Although labs have demonstrated small-scale implementations of Shor’s algorithm (e.g., factoring 143), quantum computing remains in its infancy. Its core principles—superposition, entanglement, and wavefunction collapse—require deep quantum physics to understand. And even for experts, much about quantum behavior remains counterintuitive.
One key point often overlooked is this: quantum computers do not perform arithmetic in the traditional digital sense. Qubits do not compute by manipulating binary numbers; rather, they evolve through quantum states until measurement collapses them into a classical result. These results are typically verified or post-processed by classical digital computers because quantum computation is inherently probabilistic, and results may vary from run to run.
This makes digital arithmetic—a mainstay of classical computing—surprisingly difficult for quantum systems. Quantum gates can simulate some arithmetic operations, but doing so is costly in terms of circuit depth and qubit resources. Some researchers have begun exploring modular arithmetic as a more natural fit for quantum computation, especially given its periodic and state-space properties.
But most quantum researchers have been steadfast in finding quantum states that are binary in nature. In fact, a “qubit”, while capable of super-position, will finally collapse to a single bit of information. As all researchers know binary, there is a tendency to pursue binary arithmetic, or at least binary representations.
At MaiTRIX, we believe a better alternative to binary arithmetic for quantum computation is residue number arithmetic. Residue arithmetic operates on digits that are carry-free and independent, making it uniquely suited to the isolated and localized nature of quantum operations. Unlike binary systems that rely on carry propagation and global interaction, residue number systems (RNS) allow for arithmetic on modular digits with minimal inter-qubit dependencies.

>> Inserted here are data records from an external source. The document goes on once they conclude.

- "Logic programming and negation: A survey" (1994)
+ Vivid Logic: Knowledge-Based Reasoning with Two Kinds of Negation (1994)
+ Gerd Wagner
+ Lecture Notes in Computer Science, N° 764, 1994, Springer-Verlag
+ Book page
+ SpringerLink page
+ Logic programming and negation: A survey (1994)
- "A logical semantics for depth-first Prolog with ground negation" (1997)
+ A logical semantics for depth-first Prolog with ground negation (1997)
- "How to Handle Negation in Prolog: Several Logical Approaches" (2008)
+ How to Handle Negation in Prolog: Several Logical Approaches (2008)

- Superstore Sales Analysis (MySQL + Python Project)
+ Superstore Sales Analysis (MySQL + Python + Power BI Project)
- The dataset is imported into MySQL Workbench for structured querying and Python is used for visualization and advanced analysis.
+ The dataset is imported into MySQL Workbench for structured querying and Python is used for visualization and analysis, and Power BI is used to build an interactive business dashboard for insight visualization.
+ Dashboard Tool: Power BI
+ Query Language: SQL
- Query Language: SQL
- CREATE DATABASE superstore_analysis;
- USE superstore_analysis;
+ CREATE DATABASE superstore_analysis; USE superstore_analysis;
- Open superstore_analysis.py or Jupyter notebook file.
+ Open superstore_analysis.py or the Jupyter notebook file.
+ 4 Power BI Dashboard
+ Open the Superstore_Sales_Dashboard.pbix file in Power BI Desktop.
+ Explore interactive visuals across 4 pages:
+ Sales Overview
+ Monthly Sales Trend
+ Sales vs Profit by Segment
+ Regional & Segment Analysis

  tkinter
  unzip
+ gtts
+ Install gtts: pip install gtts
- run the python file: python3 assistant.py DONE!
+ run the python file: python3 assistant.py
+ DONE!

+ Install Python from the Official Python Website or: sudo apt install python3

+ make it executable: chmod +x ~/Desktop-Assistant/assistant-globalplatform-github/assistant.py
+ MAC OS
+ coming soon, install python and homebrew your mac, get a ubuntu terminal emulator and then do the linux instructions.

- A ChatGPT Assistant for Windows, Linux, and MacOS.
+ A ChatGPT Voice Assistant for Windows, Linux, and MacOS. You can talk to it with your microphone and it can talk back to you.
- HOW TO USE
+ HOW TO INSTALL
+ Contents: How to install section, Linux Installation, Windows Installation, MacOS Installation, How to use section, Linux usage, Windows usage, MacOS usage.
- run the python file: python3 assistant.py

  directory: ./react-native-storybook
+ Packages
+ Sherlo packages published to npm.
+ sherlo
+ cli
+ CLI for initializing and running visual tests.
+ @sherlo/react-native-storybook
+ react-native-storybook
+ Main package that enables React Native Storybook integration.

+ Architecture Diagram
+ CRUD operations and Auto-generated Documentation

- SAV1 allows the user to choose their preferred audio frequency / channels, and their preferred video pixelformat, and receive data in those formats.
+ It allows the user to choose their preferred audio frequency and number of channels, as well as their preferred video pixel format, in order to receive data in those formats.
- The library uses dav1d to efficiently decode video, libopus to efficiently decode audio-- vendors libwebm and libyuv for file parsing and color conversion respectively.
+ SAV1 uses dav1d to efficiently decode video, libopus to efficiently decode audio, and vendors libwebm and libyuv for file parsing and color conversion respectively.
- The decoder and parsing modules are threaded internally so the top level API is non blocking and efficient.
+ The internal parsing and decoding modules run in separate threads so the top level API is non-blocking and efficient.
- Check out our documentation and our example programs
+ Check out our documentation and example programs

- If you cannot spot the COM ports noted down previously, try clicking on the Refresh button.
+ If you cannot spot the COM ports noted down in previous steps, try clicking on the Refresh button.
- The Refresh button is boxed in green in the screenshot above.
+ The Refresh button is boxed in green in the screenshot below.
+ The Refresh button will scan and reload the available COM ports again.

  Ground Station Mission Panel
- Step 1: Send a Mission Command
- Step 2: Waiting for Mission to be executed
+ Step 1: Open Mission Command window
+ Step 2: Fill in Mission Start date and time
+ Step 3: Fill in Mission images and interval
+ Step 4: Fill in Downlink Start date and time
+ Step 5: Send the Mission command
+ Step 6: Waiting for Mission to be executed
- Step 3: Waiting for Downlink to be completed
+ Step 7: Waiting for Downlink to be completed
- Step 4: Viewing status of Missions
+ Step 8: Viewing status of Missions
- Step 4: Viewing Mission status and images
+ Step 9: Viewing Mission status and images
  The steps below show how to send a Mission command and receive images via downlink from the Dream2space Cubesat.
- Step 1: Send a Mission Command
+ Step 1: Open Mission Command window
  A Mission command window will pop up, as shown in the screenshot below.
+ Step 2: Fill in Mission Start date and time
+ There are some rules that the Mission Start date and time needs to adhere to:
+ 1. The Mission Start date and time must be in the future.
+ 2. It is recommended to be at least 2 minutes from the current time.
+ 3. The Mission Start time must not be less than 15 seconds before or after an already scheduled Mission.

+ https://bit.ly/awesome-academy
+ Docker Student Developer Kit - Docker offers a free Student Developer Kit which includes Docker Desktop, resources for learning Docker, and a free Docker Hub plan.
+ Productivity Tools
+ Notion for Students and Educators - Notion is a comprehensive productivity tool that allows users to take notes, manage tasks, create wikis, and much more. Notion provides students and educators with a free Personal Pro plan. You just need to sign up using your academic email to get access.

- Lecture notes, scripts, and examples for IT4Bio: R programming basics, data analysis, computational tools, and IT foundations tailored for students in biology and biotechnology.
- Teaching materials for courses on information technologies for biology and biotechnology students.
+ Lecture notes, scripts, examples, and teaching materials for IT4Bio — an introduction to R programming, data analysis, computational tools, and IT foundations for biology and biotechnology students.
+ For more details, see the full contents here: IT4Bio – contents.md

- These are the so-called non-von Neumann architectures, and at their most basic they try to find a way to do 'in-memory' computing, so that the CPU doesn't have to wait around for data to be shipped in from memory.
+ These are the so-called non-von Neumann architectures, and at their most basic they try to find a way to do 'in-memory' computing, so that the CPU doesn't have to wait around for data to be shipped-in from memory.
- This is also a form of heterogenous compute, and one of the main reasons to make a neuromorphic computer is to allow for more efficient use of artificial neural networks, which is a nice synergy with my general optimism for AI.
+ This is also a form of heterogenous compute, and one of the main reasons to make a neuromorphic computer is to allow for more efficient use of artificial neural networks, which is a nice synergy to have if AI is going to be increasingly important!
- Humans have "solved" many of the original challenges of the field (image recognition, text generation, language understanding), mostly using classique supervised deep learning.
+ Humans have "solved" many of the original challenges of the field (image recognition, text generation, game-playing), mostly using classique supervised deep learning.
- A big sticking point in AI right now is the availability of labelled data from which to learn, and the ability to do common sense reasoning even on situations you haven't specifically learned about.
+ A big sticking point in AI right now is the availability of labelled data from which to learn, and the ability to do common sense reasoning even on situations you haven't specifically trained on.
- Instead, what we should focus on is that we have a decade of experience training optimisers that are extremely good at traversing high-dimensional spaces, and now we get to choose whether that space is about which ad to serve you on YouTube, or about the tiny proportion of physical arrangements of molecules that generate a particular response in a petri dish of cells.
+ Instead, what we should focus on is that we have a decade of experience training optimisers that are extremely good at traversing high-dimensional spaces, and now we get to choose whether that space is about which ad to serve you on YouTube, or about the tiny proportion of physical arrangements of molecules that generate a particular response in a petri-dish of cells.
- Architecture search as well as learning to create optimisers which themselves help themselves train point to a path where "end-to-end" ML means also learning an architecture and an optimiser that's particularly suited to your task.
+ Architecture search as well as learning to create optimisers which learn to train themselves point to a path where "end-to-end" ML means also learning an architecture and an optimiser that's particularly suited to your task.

There are multiple ways residue arithmetic can be implemented in quantum systems:
- One method encodes residue digits in binary form, then maps them into qubit states.
- A more direct approach encodes the full residue digit (e.g., 0 to 127) directly into quantum states, bypassing binary encoding entirely.
This modular approach brings another key benefit: decoherence mitigation. Decoherence—the loss of quantum state integrity—is a fundamental challenge in quantum computing. It worsens with increased circuit depth, more entanglement, and longer computation times. Modular computation offers a promising strategy by reducing entanglement needs across digits. Since RNS arithmetic avoids carry chains, each digit can be processed in a relatively isolated circuit. This means larger word sizes can be built by scaling up small, low-noise modules rather than constructing monolithic, entangled structures.
An important future direction is the development of a quantum crossbar bus for modular systems. Such a bus could entangle or exchange digit-level states efficiently across a modular architecture—enabling large-scale modular operations without introducing significant decoherence from complex interconnects.
While our current work at MaiTRIX is focused on classical modular arithmetic systems using traditional bits—not qubits—the design principles we’re developing are directly transferable to quantum logic. Our residue-based ALUs, accumulators, and matrix multipliers are built to scale, isolate, and correct errors—features that align remarkably well with the constraints of quantum hardware.
Our long-term vision is that these ideas can inspire a new class of modular quantum circuits that bring quantum computing one step closer to performing robust, general-purpose arithmetic. The foundations are already forming—and we’re excited to contribute a modular blueprint for what’s ahead.